Il ne peut y avoir plus vive révélation de l'âme d'une société que la manière dont elle traite ses enfants.

Nelson Mandela, Un long chemin vers la liberté.

La violence dans la société a-t-elle pour cause la violence des médias ?

Par Olivier Maurel

Au cours des débats qui suivent mes conférences, une question qui est en même temps une objection revient souvent : « Ne pensez-vous pas que la violence dans les médias est bien davantage la cause de la violence dans la société, notamment de la violence des adolescents, que la violence éducative ? »

Le numéro spécial de la revue Sciences humaines d'octobre 2009, dont le thème est « L'enfant violent », donne des éléments de réponse à cette objection.

Serge Tisseron, psychiatre, psychanalyste, docteur en psychologie et directeur de recherche à l'Université de Paris X-Nanterre, relativise l'influence des médias en montrant que si l'image de la violence peut avoir un effet, c'est essentiellement à cause de ce que l'enfant a vécu auparavant : « C’est le propre des images de pouvoir réveiller des émotions, des sensations, des fantasmes et des pensées liées à des traumatismes passés enfouis, et de leur donner en quelque sorte une nouvelle actualité. Mais l’image, ici encore, est le support et le prétexte. Elle n’est absolument pas la cause principale » (p. 43). Autrement dit, si certains enfants sont attirés, voire fascinés par des images de violence, c'est qu'ils y trouvent un écho des violences ou des traumatismes qu'ils ont eux-mêmes subis auparavant.

Richard Tremblay, professeur aux départements de pédiatrie, psychiatrie, et psychologie de l'université de Montréal, et auteur du livre Prévenir la violence (Odile Jacob, 2008), relativise lui aussi l'influence supposée de la violence dans les médias. Il explique en effet que « la diminution constante des attitudes agressives entre l’âge de 4 ans et l’âge adulte (diminution prouvée par de nombreuses enquêtes) conteste en elle-même l’idée d’une violence physique engendrée par la violence des médias ». En effet, entre l'âge de quatre ans et l'âge adulte, les enfants et les adolescents sont de plus en plus exposés à des images de violence, mais le résultat est l'inverse de celui que l'on attendrait. Pour Richard Tremblay, les médias « présentent un potentiel de nuisance seulement à l’encontre du faible nombre d’individus n’ayant pas appris à contrôler leur agressivité » (p. 44). Dans Prévenir la violence, Richard Tremblay montre également que « la proportion des meurtres commis par les moins de 18 ans au Québec n’a pas changé quand ils ont eu accès aux salles de cinéma à partir de 1967 » (Prévenir la violence, p. 42).

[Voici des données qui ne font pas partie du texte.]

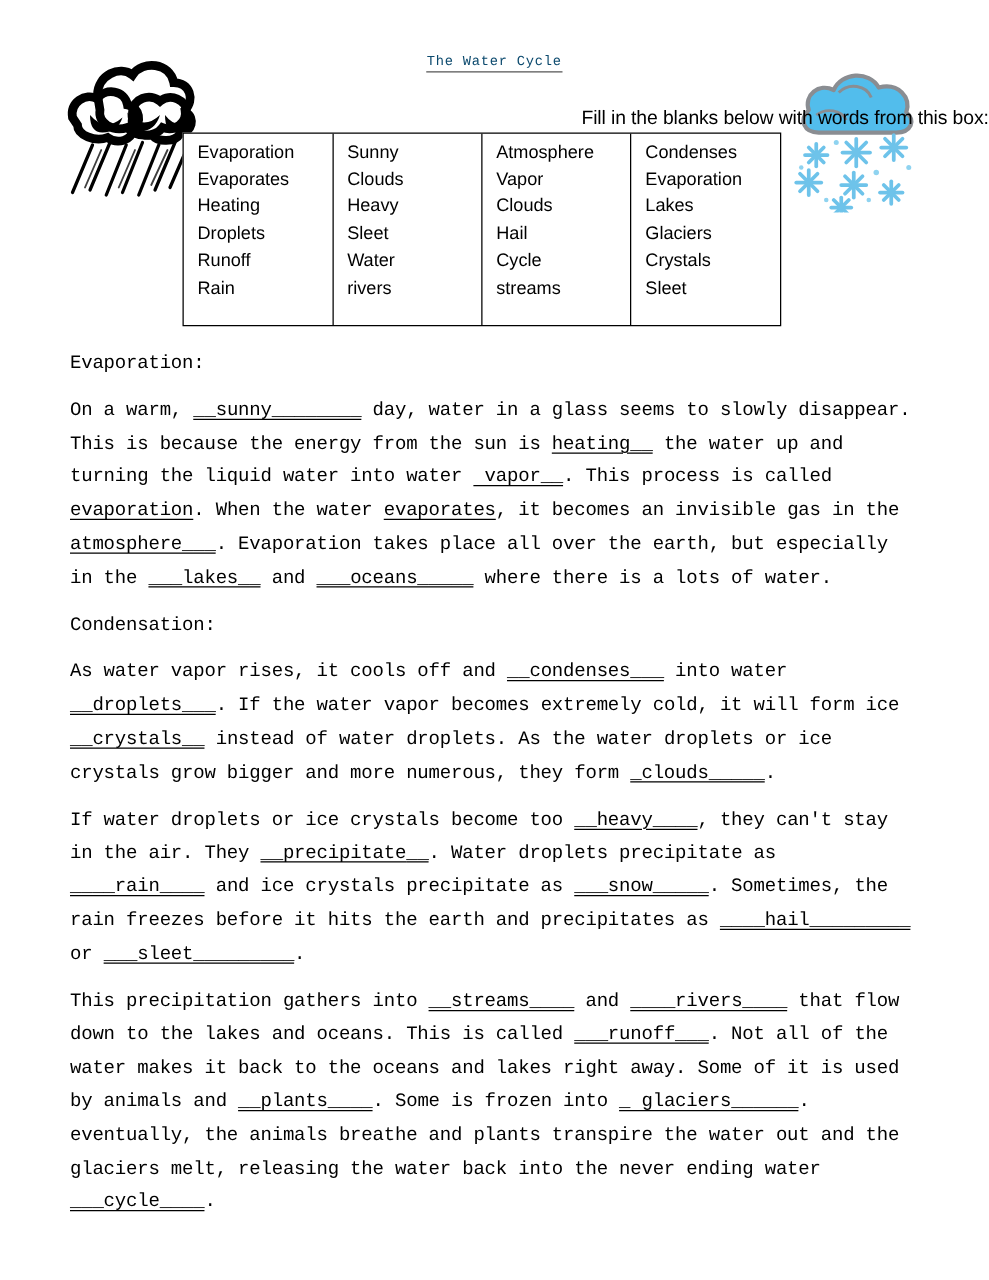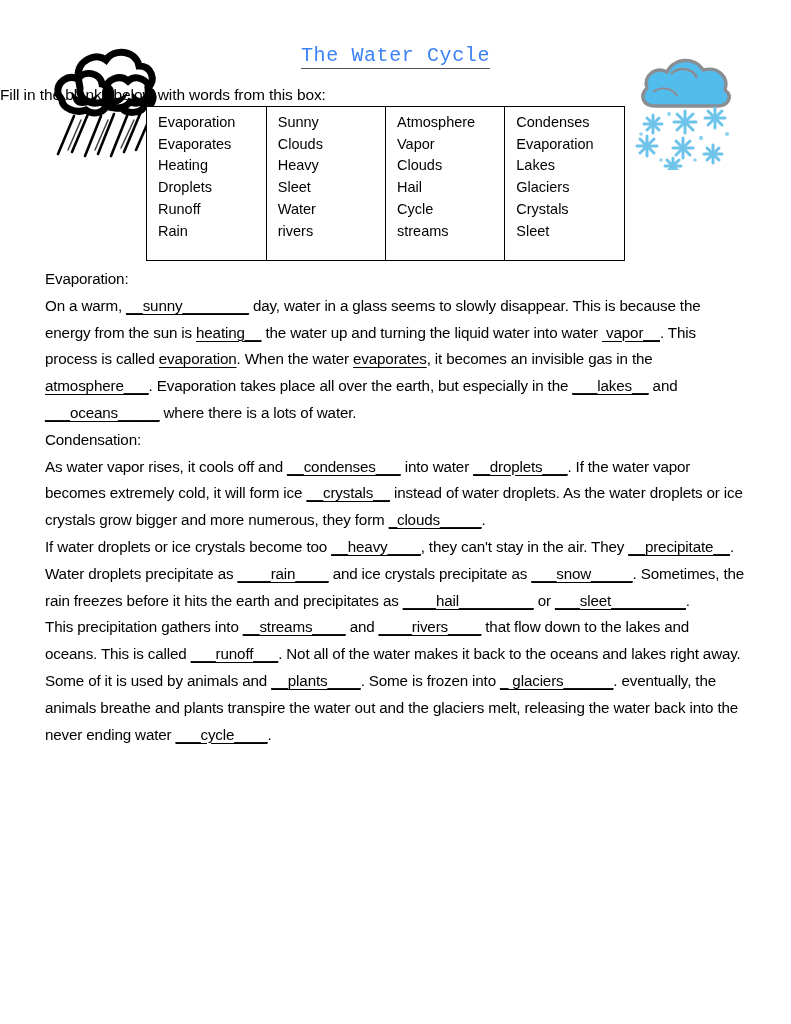"The Water Cycle" .title { color: #3b82f6 -> #0c4a6e; font-size: 20px -> 11px }
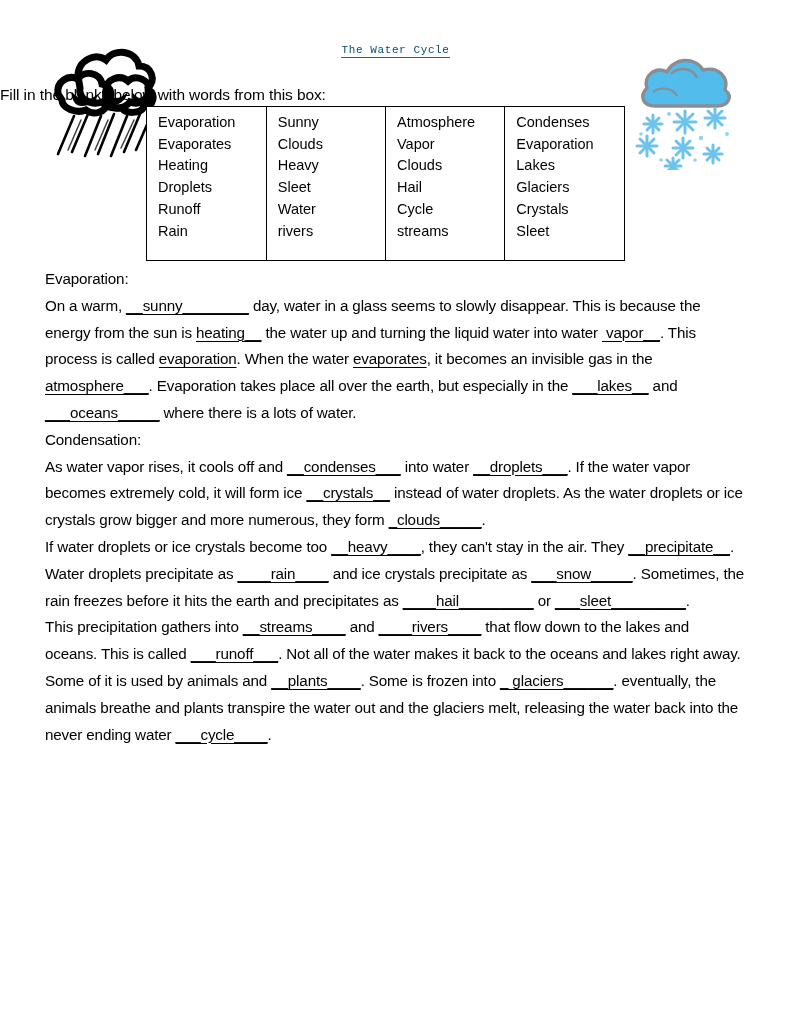"Fill in the blanks below" .instruction { text-align: left -> right }
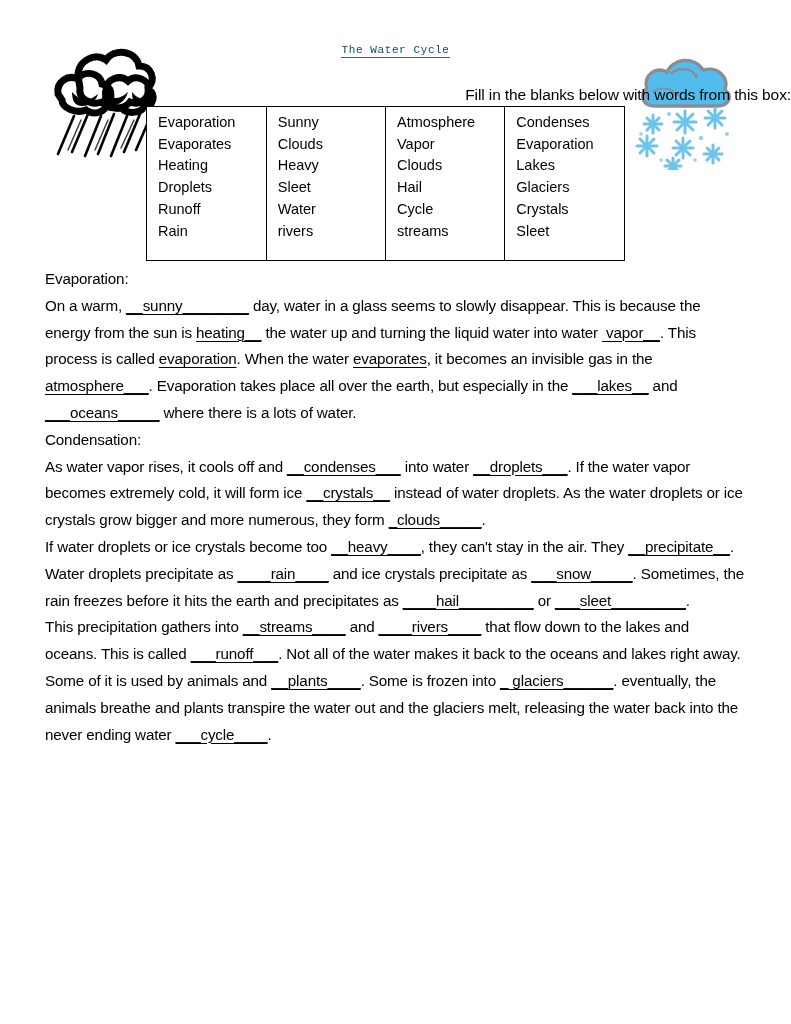"Evaporation:" .body-text p { font-family: none -> Liberation Mono, monospace; margin: 0 -> 11px }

Enfin, d'après Christopher Ferguson, professeur de psychologie et spécialiste de l'étude des comportements violents et délinquants : « Beaucoup d’études qui ont soutenu l’existence d’un lien entre violence des médias et violence des jeunes spectateurs offrent des preuves contestables ou inconsistantes. » Il dénonce des interprétations scientifiques consensuelles, dictées, selon lui, par les attentes morales de la société. La criminalisation consensuelle des images s’avérerait plus rentable pour les responsables politiques, peu aptes à enrayer les causes véritables des actes déviants : les inégalités sociales conjuguées aux problèmes familiaux, sociaux et psychologiques (p. 45).